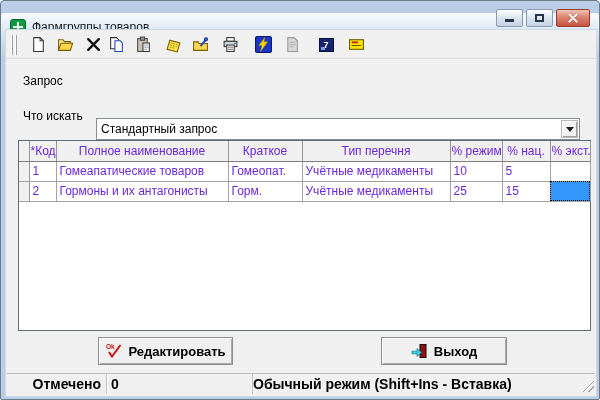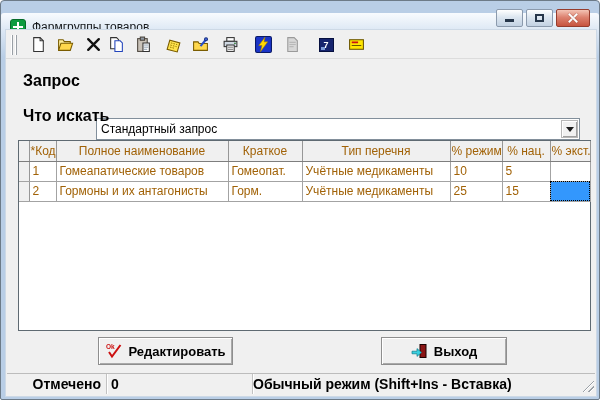--- a/index.html
+++ b/index.html
@@ -44,7 +44,7 @@
   .key7:after{content:"";position:absolute;left:1px;bottom:1px;width:4px;height:3px;background:#7d9bd8;}
 
   
-  .lbl{position:absolute;font-size:16px;font-weight:bold;color:#000;height:22px;line-height:22px;}
+  .lbl{position:absolute;font-size:12px;font-weight:normal;color:#000;height:22px;line-height:22px;}
   .combo,.tinput{position:absolute;height:22px;background:#fff;border:1px solid #828f9b;font-size:12px;margin-top:48px;}
   .combo .val{position:absolute;left:4px;top:0;right:20px;height:20px;line-height:20px;overflow:hidden;white-space:nowrap;}
   .combo .dd{position:absolute;right:1px;top:1px;bottom:1px;width:17px;background:#f1f1f1;

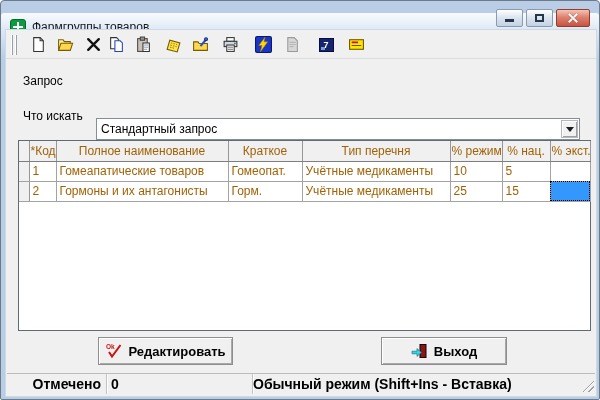--- a/index.html
+++ b/index.html
@@ -58,7 +58,7 @@
   .grid{position:absolute;left:13px;top:111px;width:573px;height:191px;background:#fff;border:1px solid #5f6a72;}
   table.dbgrid{border-collapse:collapse;table-layout:fixed;width:571px;}
   .dbgrid td,.dbgrid th{height:20px;padding:0 0 0 3px;font-size:12px;font-weight:normal;overflow:hidden;
-    white-space:nowrap;border-right:1px solid #a3a3a3;border-bottom:1px solid #a3a3a3;text-align:left;color:#a16207;}
+    white-space:nowrap;border-right:1px solid #a3a3a3;border-bottom:1px solid #a3a3a3;text-align:left;color:#6d28d9;}
   .dbgrid th{background:#f0f0f0;text-align:center;padding:0 1px;border-right:1px solid #979797;border-bottom:1px solid #7e7e7e;}
   .dbgrid .ind{background:#f0f0f0;border-right:1px solid #979797;}
   .dbgrid td.sel{background:#3397fd;outline:1px dotted #000;outline-offset:-1px;}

--------

Work to be completed. Copy out every line of the entries where the string "align" shows up.

Reply to the exercise.
-    white-space:nowrap;border-right:1px solid #a3a3a3;border-bottom:1px solid #a3a3a3;text-align:left;color:#a16207;}
+    white-space:nowrap;border-right:1px solid #a3a3a3;border-bottom:1px solid #a3a3a3;text-align:left;color:#6d28d9;}
   .dbgrid th{background:#f0f0f0;text-align:center;padding:0 1px;border-right:1px solid #979797;border-bottom:1px solid #7e7e7e;}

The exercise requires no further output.